WHAT NEEDS TO BE DONE
Transcribe the records in full; omit images.

DATA FOR PROCESSING

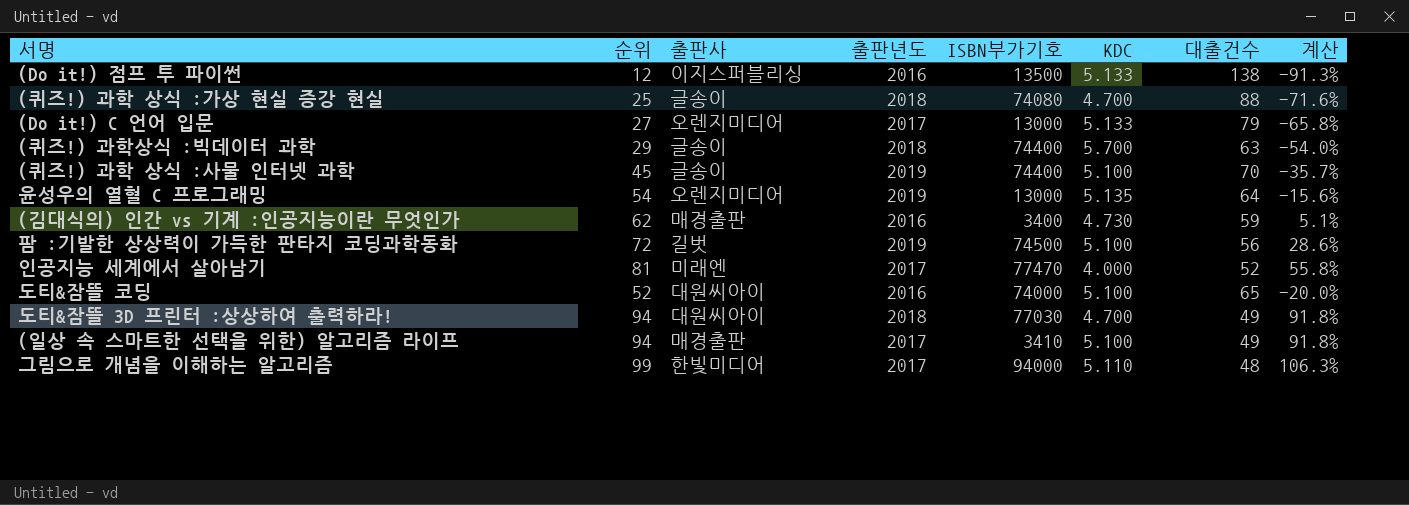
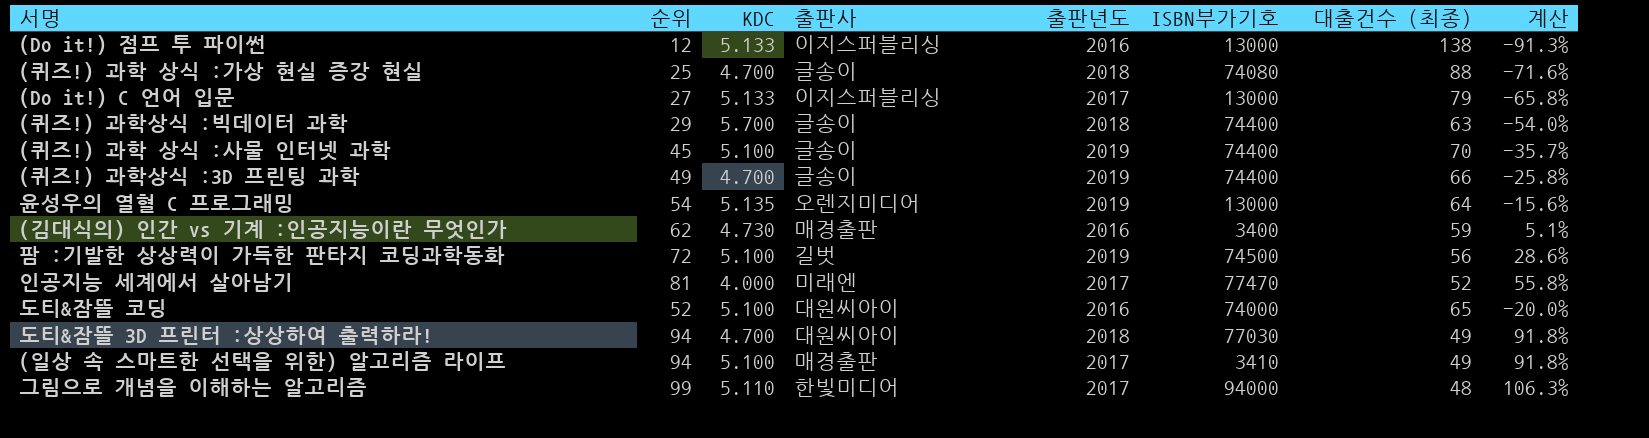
column KDC | position: 6 -> 3
column name: 대출건수 -> 대출건수 (최종)
(Do it!) 점프 투 파이썬 | ISBN부가기호: 13500 -> 13000
(Do it!) C 언어 입문 | 출판사: 오렌지미디어 -> 이지스퍼블리싱
row (퀴즈!) 과학상식 :3D 프린팅 과학: none -> 49 | 4.700 | 글송이 | 2019 | 74400 | 66 | -25.8%

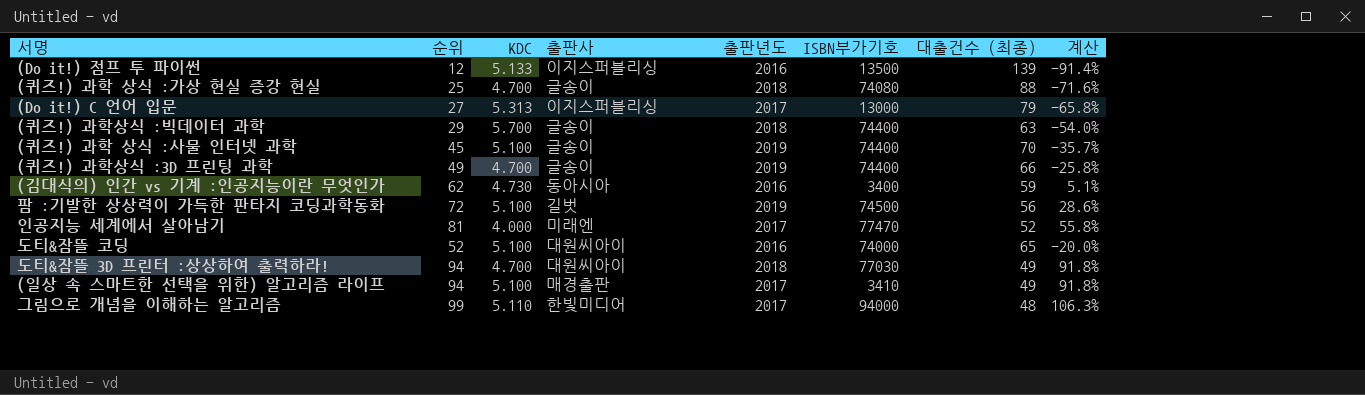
row 윤성우의 열혈 C 프로그래밍: 54 | 5.135 | 오렌지미디어 | 2019 | 13000 | 64 | -15.6% -> none
(Do it!) 점프 투 파이썬 | ISBN부가기호: 13000 -> 13500
(Do it!) 점프 투 파이썬 | 대출건수 (최종): 138 -> 139
(Do it!) 점프 투 파이썬 | 계산: -91.3% -> -91.4%
(Do it!) C 언어 입문 | KDC: 5.133 -> 5.313
(김대식의) 인간 vs 기계 :인공지능이란 무엇인가 | 출판사: 매경출판 -> 동아시아

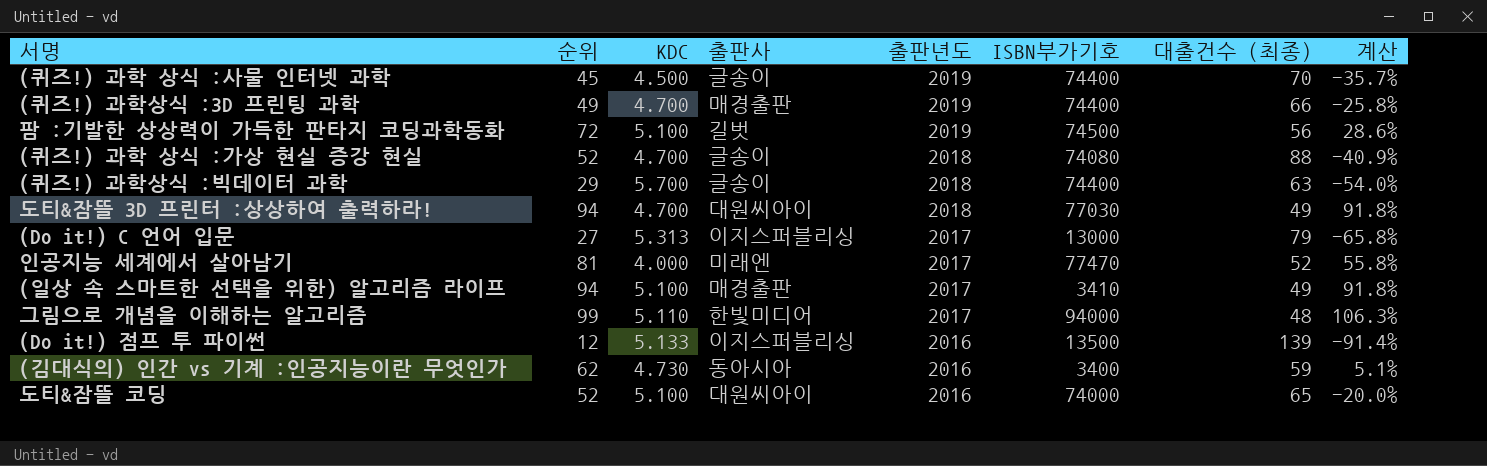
row order: none -> 출판년도 descending
(퀴즈!) 과학 상식 :사물 인터넷 과학 | KDC: 5.100 -> 4.500
(퀴즈!) 과학상식 :3D 프린팅 과학 | 출판사: 글송이 -> 매경출판
(퀴즈!) 과학 상식 :가상 현실 증강 현실 | 순위: 25 -> 52
(퀴즈!) 과학 상식 :가상 현실 증강 현실 | 계산: -71.6% -> -40.9%

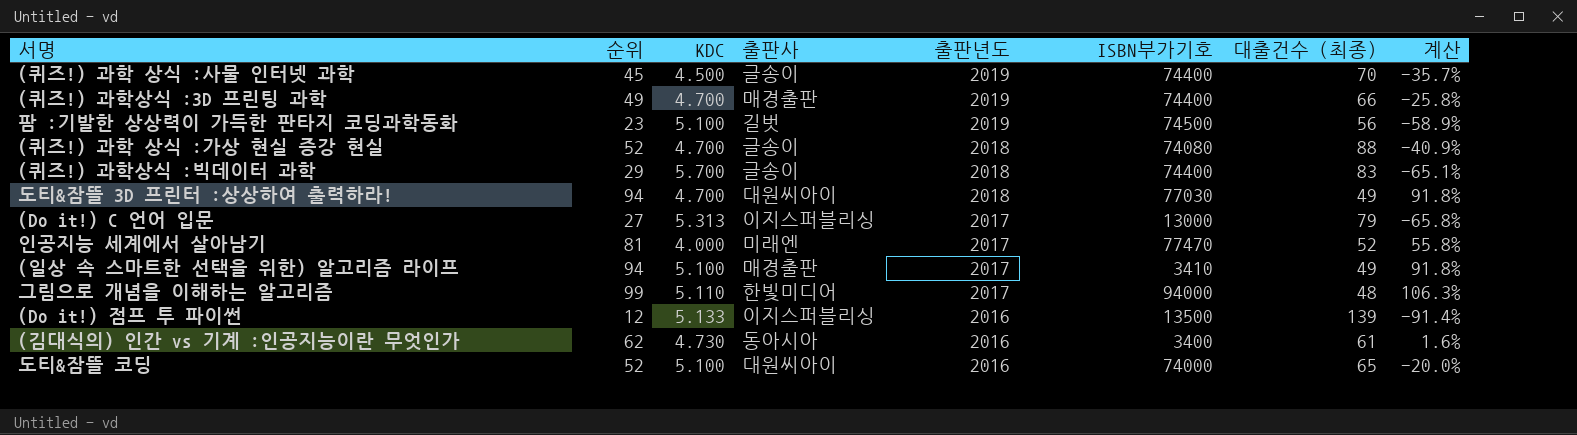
팜 :기발한 상상력이 가득한 판타지 코딩과학동화 | 순위: 72 -> 23
팜 :기발한 상상력이 가득한 판타지 코딩과학동화 | 계산: 28.6% -> -58.9%
(퀴즈!) 과학상식 :빅데이터 과학 | 대출건수 (최종): 63 -> 83
(퀴즈!) 과학상식 :빅데이터 과학 | 계산: -54.0% -> -65.1%
(김대식의) 인간 vs 기계 :인공지능이란 무엇인가 | 대출건수 (최종): 59 -> 61
(김대식의) 인간 vs 기계 :인공지능이란 무엇인가 | 계산: 5.1% -> 1.6%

OUTPUT OF THE EXERCISE
column KDC | position: 6 -> 3
column name: 대출건수 -> 대출건수 (최종)
(Do it!) 점프 투 파이썬 | ISBN부가기호: 13500 -> 13000
(Do it!) C 언어 입문 | 출판사: 오렌지미디어 -> 이지스퍼블리싱
row (퀴즈!) 과학상식 :3D 프린팅 과학: none -> 49 | 4.700 | 글송이 | 2019 | 74400 | 66 | -25.8%

row 윤성우의 열혈 C 프로그래밍: 54 | 5.135 | 오렌지미디어 | 2019 | 13000 | 64 | -15.6% -> none
(Do it!) 점프 투 파이썬 | ISBN부가기호: 13000 -> 13500
(Do it!) 점프 투 파이썬 | 대출건수 (최종): 138 -> 139
(Do it!) 점프 투 파이썬 | 계산: -91.3% -> -91.4%
(Do it!) C 언어 입문 | KDC: 5.133 -> 5.313
(김대식의) 인간 vs 기계 :인공지능이란 무엇인가 | 출판사: 매경출판 -> 동아시아

row order: none -> 출판년도 descending
(퀴즈!) 과학 상식 :사물 인터넷 과학 | KDC: 5.100 -> 4.500
(퀴즈!) 과학상식 :3D 프린팅 과학 | 출판사: 글송이 -> 매경출판
(퀴즈!) 과학 상식 :가상 현실 증강 현실 | 순위: 25 -> 52
(퀴즈!) 과학 상식 :가상 현실 증강 현실 | 계산: -71.6% -> -40.9%

팜 :기발한 상상력이 가득한 판타지 코딩과학동화 | 순위: 72 -> 23
팜 :기발한 상상력이 가득한 판타지 코딩과학동화 | 계산: 28.6% -> -58.9%
(퀴즈!) 과학상식 :빅데이터 과학 | 대출건수 (최종): 63 -> 83
(퀴즈!) 과학상식 :빅데이터 과학 | 계산: -54.0% -> -65.1%
(김대식의) 인간 vs 기계 :인공지능이란 무엇인가 | 대출건수 (최종): 59 -> 61
(김대식의) 인간 vs 기계 :인공지능이란 무엇인가 | 계산: 5.1% -> 1.6%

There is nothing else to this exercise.